Rarement, mais de temps en temps, surgissent des films forts qui changent la donne d’un cinéma viscéralement lié à la finance. Films dont l’énergie soudainement déployée nous emportent vers ce que le Cinéma tend à faire résonner, de l’émotion pure, une innovation créative marquée et un auteur qui émerge à travers son oeuvre.
Ces conditions sont pleinement remplies par le premier film de Benh Zeitlin.
Tel un poème à la structure anarchique mais épique, ode à l’enfance où l’innocence serait le fil conducteur, Les Bêtes du Sud Sauvage procure ce bien être qui nous séduit, autant dans la perte de repère qu’il créé, que dans les séquences d’un naturel confondant que le réalisateur à le talent de mettre en scène. Si il n’y a pas une lecture unique pour en apprécier toute la saveur le film prend place en ce que chacun peut ressentir devant une telle œuvre.
La force du métrage tient essentiellement dans l’interprétation de son actrice principale, du haut de ses 5 ans, Quvenzahné Wallis magnétise par son interprétation chacune des séquences dans lesquelles elle apparaît. Son naturel à imprégner chaque scène par la note constante qu’elle délivre, réside entre le charme et le caractère appuyé du personnage mais aussi de l’actrice elle-même.
Le désir de Zeitlin de ne pas vraiment inscrire le film temporellement et laisser un flou constant sur la géographie précise de son histoire, contribue à insuffler une note poétique. Si certains peuvent rester de marbre à l’aspect déstructuré de l’histoire (de nombreuses ellipses), l’intention première n’est jamais perdue, celle de trouver une narration moderne et figurative à ce conte. Son propos ne sera que plus fort lors d’envolés fantastiques où une horde de bêtes fantasmagoriques, à la taille démesurée, viendront prendre place dans le récit pour une confrontation finale lourde de sens.

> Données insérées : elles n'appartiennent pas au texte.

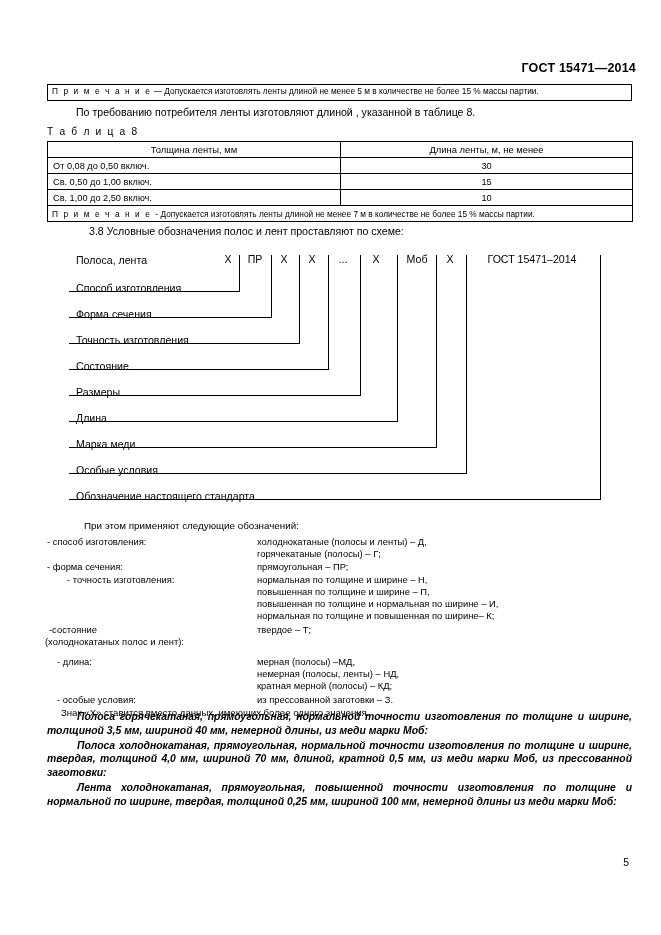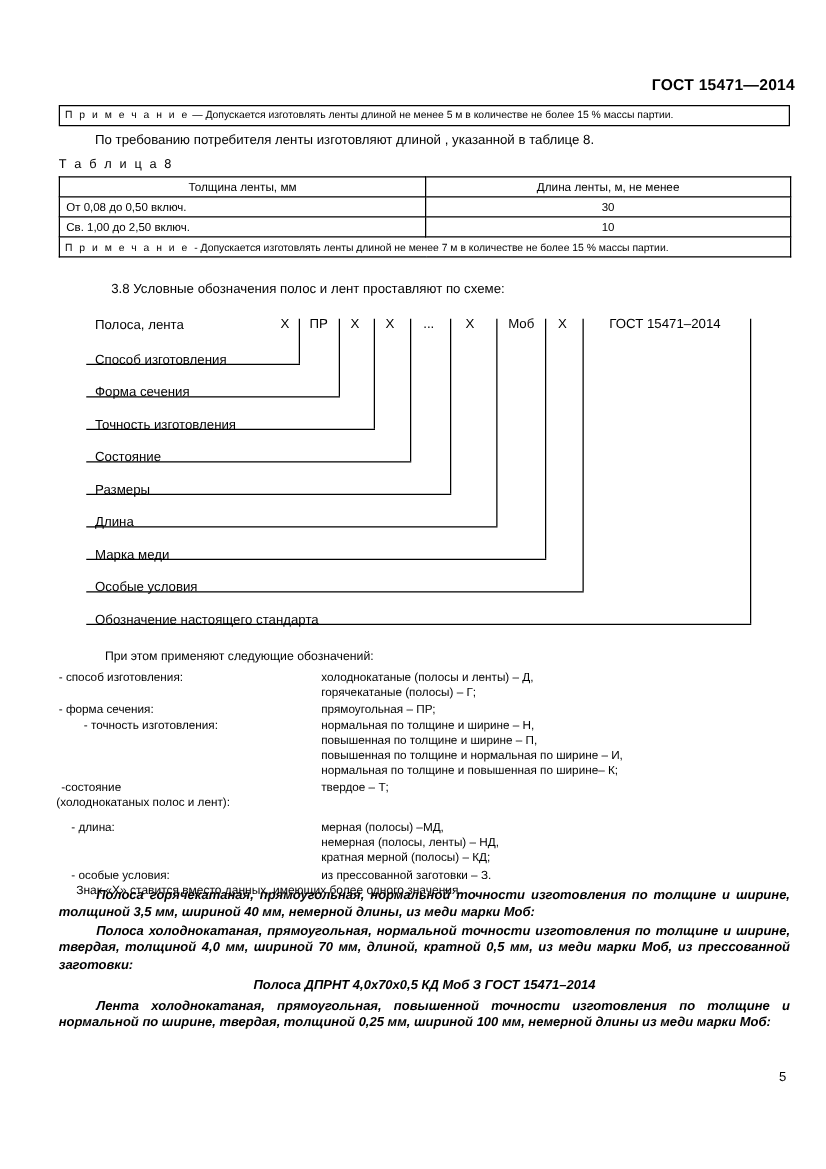"Св. 0,50 до 1,00 включ." tr { html: none -> <tr> <td>Св. 0,50 до 1,00 включ.</td> <td>15</td> </tr> }
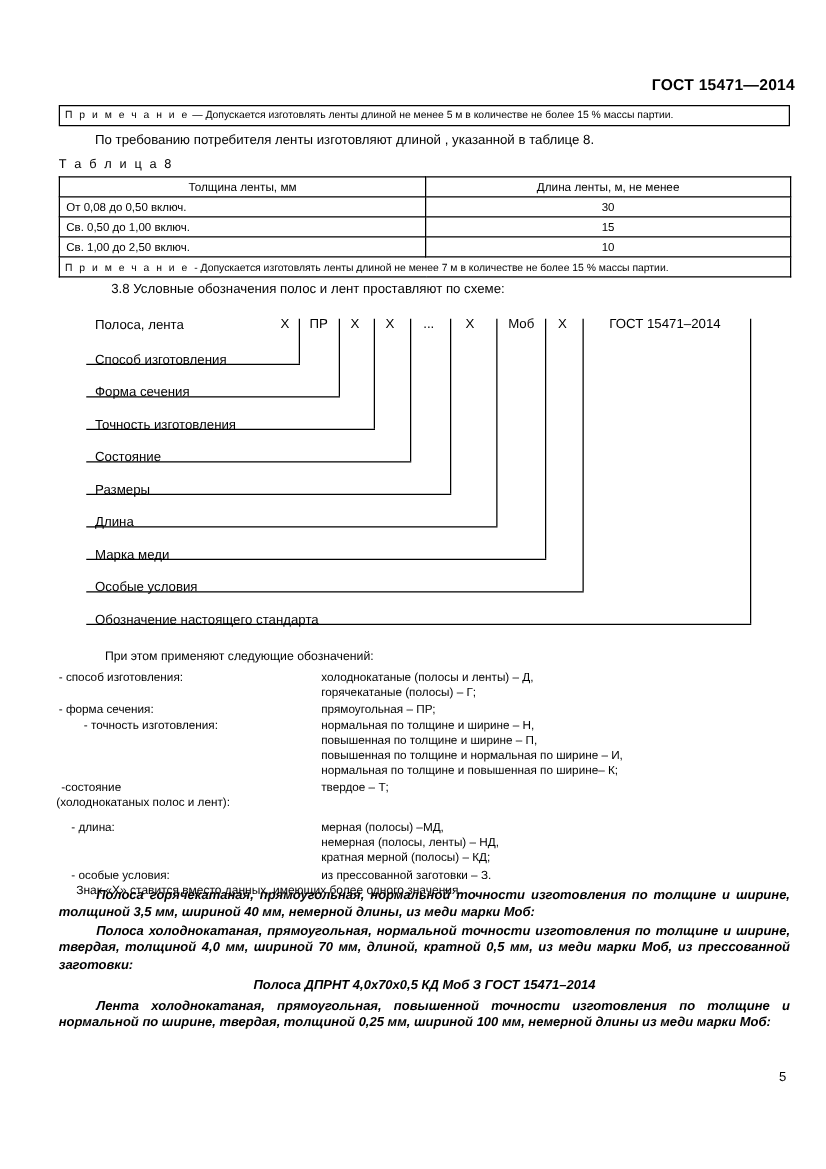"Полоса ДПРНТ 4,0х70х0,5 КД Моб" div.ex-code { html: <div>Полоса ДПРНТ 4,0х70х0,5 КД Моб З ГОСТ 15471–2014</div> -> none }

Si le regard principal est souvent celui de Hushpuppy (Quvenzahné Wallis), le réalisateur n’oublie jamais de conjuguer son récit imaginaire avec celui plus réaliste et même critique de la société et des laissés pour compte. C’est au travers du regard adulte cette fois (celui du père et des villageois) que Benh Zeitlin se charge de faire une critique acerbe de l’Amérique. Là, où les forces de l’ordre, incapables de gérer la situation enlèvent le peu de liberté qui reste aux hommes. Ce point de vue comme le décorum fait indubitablement penser à l’après Katrina.
Au milieu de cet ensemble, comme un fil conducteur, se bat avec son innocence, la jeune héroïne, qui devient alors vecteur d’une fuite en avant, mêlant courage et volonté. Benh Zeitlin démontre ainsi le pouvoir de l’imaginaire et de la structure que les rêves forment à l’âge adulte, et ce, sans ne jamais mettre de côté son innocence.
Loin des formats actuels d’un cinéma plus souvent divertissant, Les bêtes du Sud Sauvage engendre le plaisir de découverte d’un cinéma bricolé, fort de sens et de beauté. On ne réalise pas seulement des films de cette trempe en 3D mais également avec un sens de la narration et de la réalisation, même si risquée, marquée et personnelle. Beau et touchant…pendant très longtemps.